Prereqs: Python 3.9+ and Git. Node 20+ is optional because
[serve] bundles a portable Node runtime.
Verify the installed package:
datalex --version
Configure AI providers in Settings → AI. DataLex supports local fallback responses plus OpenAI, Anthropic, Gemini, and Ollama-compatible endpoints. Provider keys are stored locally in the browser; generated YAML is never written until you approve an explicit proposal.
For the local DuckDB-based example repo, install the matching driver too:
pip install -U 'datalex-cli[serve,duckdb]'
Source Checkout For Contributors
git clone https://github.com/duckcode-ai/DataLex.git
cd DataLex
python3 -m venv .venv && source .venv/bin/activate
pip install -e '.[serve,duckdb]'
npm --prefix packages/api-server install
npm --prefix packages/web-app install
datalex serve # auto-builds the UI on first run
Source checkouts need Node 20+ with npm. If you skip the npm install
commands, datalex serve will try to install missing API/web
dependencies on first run.
Docker Fallback (Optional)
Docker is useful when you want to avoid local Python/Node version drift or when a company laptop blocks global installs. It is not required for normal use.
git clone https://github.com/duckcode-ai/DataLex.git
cd DataLex
docker build -t datalex:local .
docker run --rm -p 3030:3001 datalex:local
Open http://localhost:3030.
To run DataLex against an existing dbt repo from Docker, mount that repo
and point REPO_ROOT at the mounted path:
cd ~/path/to/your-dbt-project
docker run --rm -p 3030:3001 \
-v "$PWD":/workspace \
-e REPO_ROOT=/workspace \
-e DM_CLI=/app/datalex \
datalex:local
In the UI, use /workspace as the dbt repository path.
Update to the latest
When you want to pick up the newest fixes (or a fix that's already on
main but not yet on PyPI), run:
bash scripts/update.sh
The script auto-detects how datalex-cli is installed in your active
Python environment and runs the right upgrade — git pull + pip install -e . for source checkouts, pip install -U from PyPI for
PyPI installs, and a re-install from main for git-based installs.
To force-pull the very latest from GitHub (skipping PyPI), pass:
bash scripts/update.sh --from-source
That's the workaround when a recent fix has merged to main but the
next PyPI release hasn't shipped yet. Equivalent one-liner without the
script:
pip install -U "git+https://github.com/duckcode-ai/DataLex.git#subdirectory=packages/cli"
Install Troubleshooting
If datalex serve fails with:
ERR_MODULE_NOT_FOUND ... datalex_core/_server/ai/providerMeta.js
you are using a wheel that did not include the full API server runtime.
Upgrade to datalex-cli 1.3.4 or newer:
pip install -U 'datalex-cli[serve]'
Until that patch is available in your package index, install from the current source checkout:
git clone https://github.com/duckcode-ai/DataLex.git
cd DataLex
python3 -m venv .venv && source .venv/bin/activate
pip install -e '.[serve,duckdb]'
datalex serve
Project layout
DataLex/
packages/
core_engine/ # Python: loader, dialects, dbt integration, packages
src/datalex_core/
_schemas/datalex/ # JSON Schema per `kind:` — bundled with the package
cli/ # `datalex` entry point
api-server/ # Node.js API (UI backend)
web-app/ # React Flow studio
examples/
jaffle_shop_demo/ # zero-setup dbt-sync demo (DuckDB)

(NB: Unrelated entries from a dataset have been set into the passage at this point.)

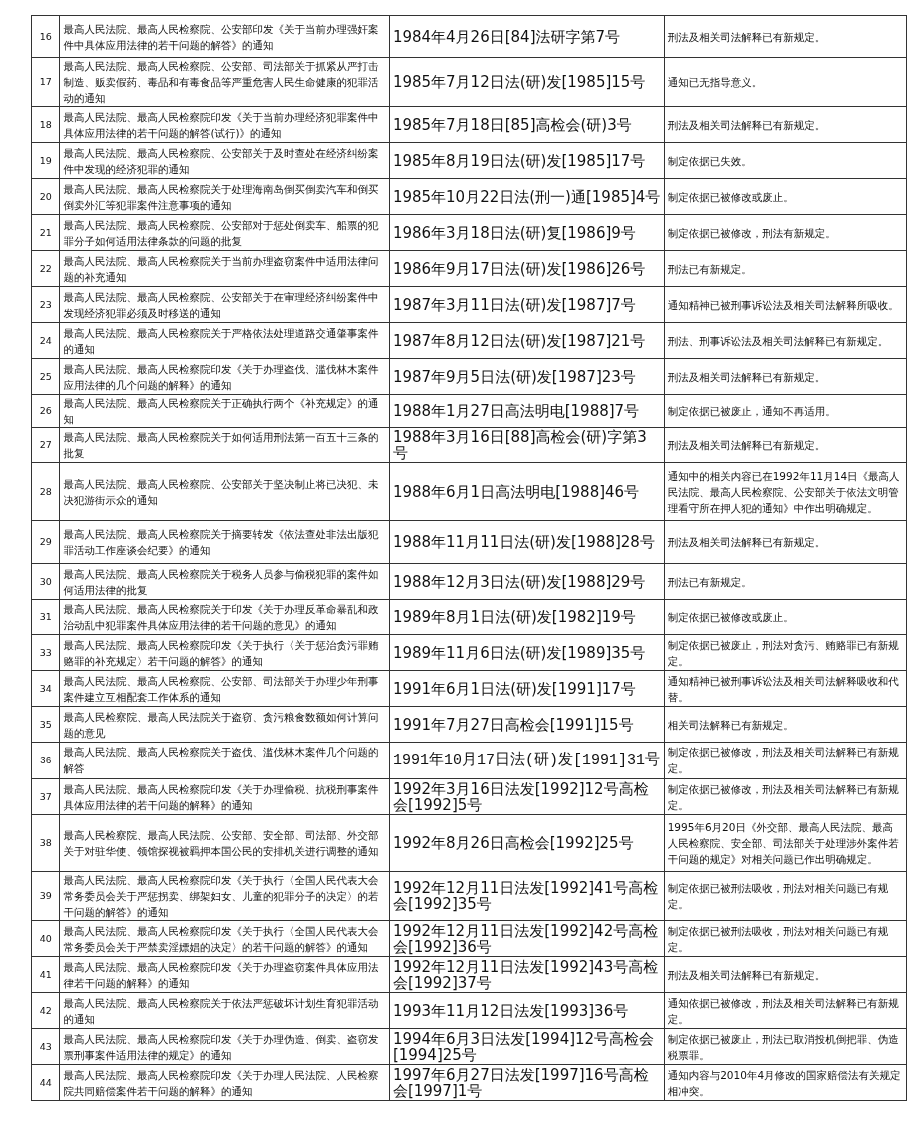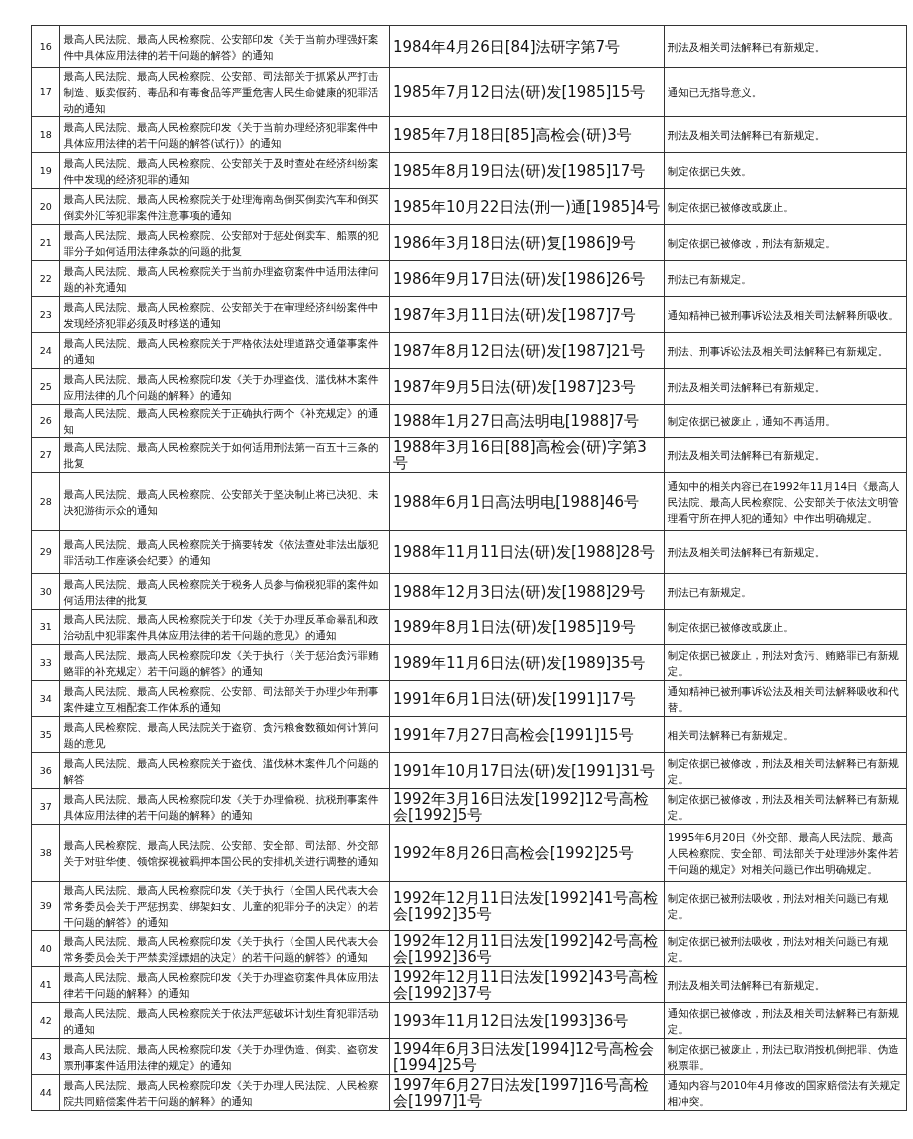"16" table.doc { top: 25px -> 15px }
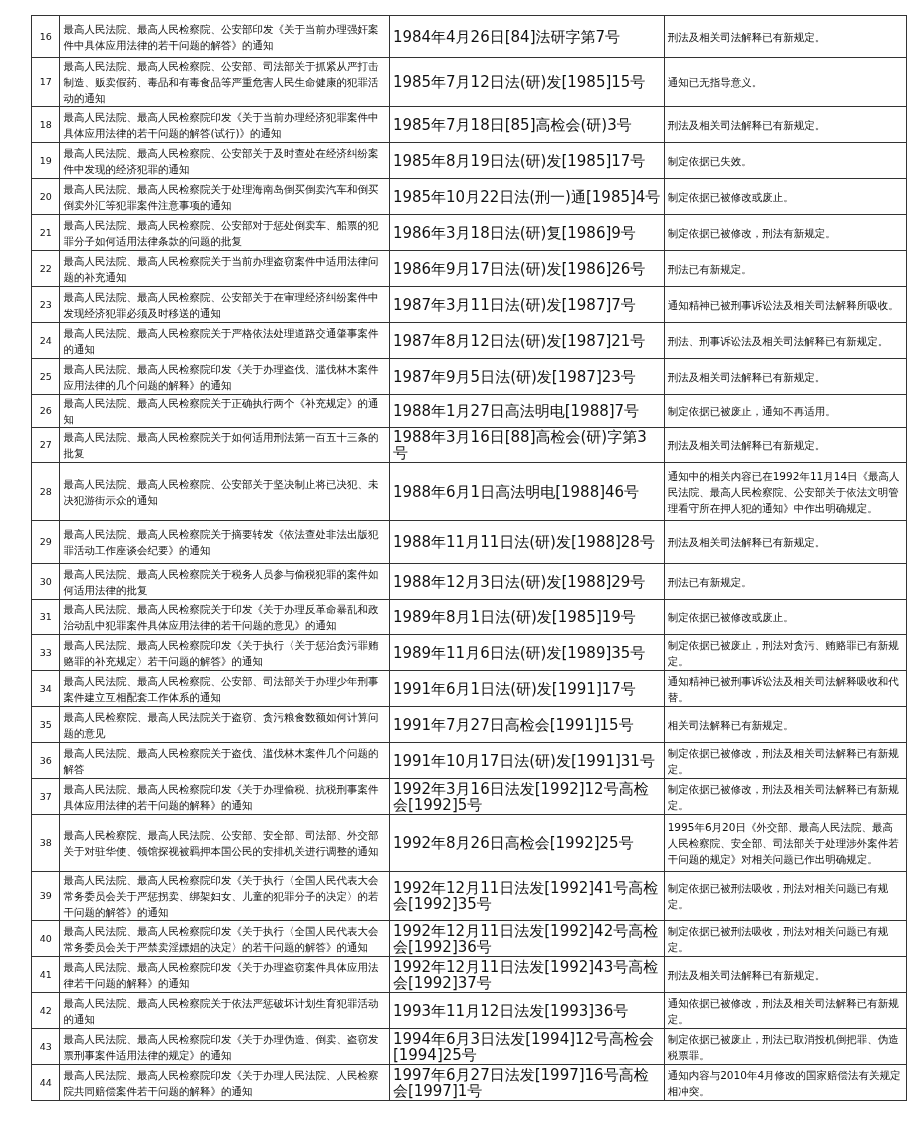"1989年8月1日法(研)发[1985]19号" td.c-doc { text: 1985 -> 1982 }
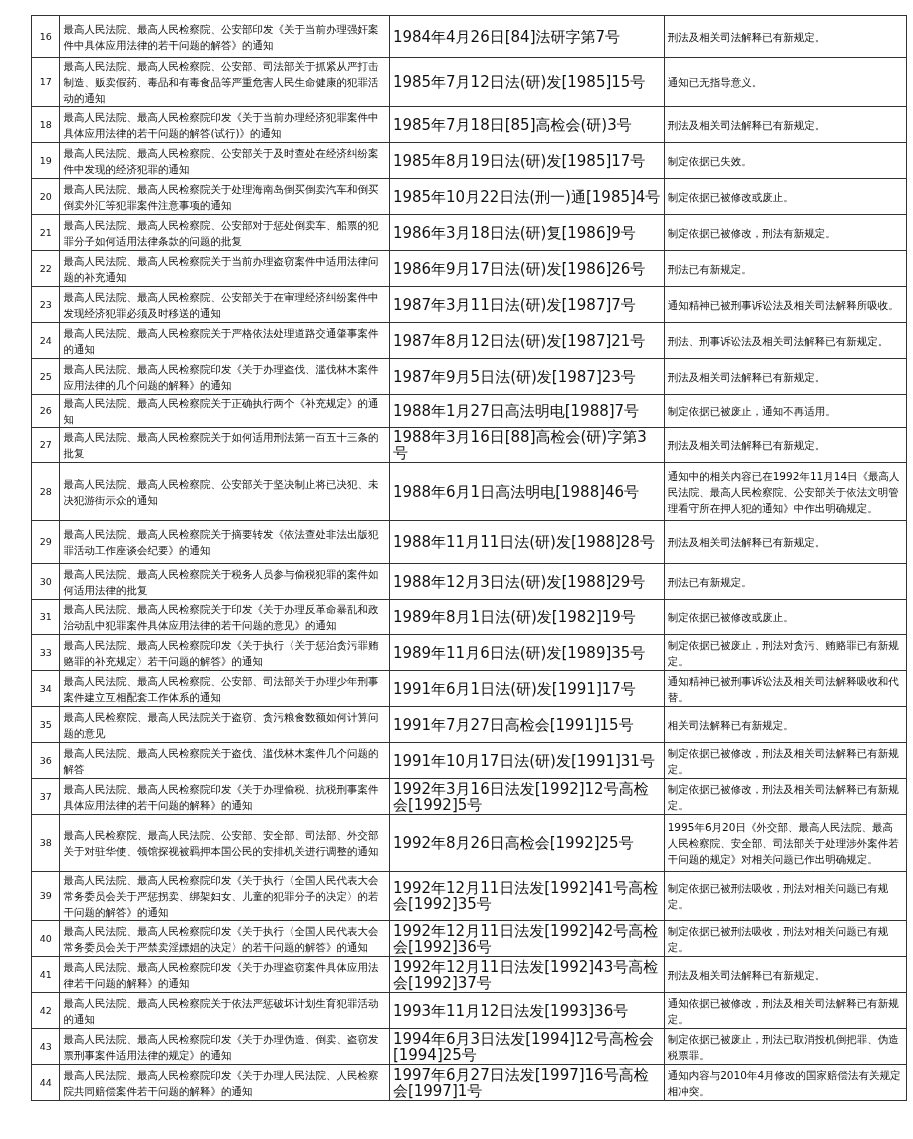"36" tr { font-family: none -> Liberation Mono, monospace }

model-examples/ # sample projects and scenario walkthroughs
docs/ # architecture, specs, runbooks
tests/ # unittest suite (core engine + datalex)
Visual Studio
datalex serve ships the full UI — no extra setup. If you're hacking
on the web app itself and want hot-reload, run the two dev servers from
a source checkout:
# Terminal 1 — api (port 3030)
npm --prefix packages/api-server run dev
# Terminal 2 — web (port 5173)
npm --prefix packages/web-app run dev
The UI reads and writes the same YAML files the CLI does — no database, no hosted service.
CI / GitOps
DataLex is designed to live in your repo next to your dbt project. A typical CI step:
./datalex datalex validate datalex/
./datalex datalex diff datalex-main/ datalex/ --exit-on-breaking
./datalex datalex dbt emit datalex/ --out-dir dbt/
dbt parse
Documentation
Onboarding
- Getting started — the one-page map covering install, the three GUI paths, and the mental model.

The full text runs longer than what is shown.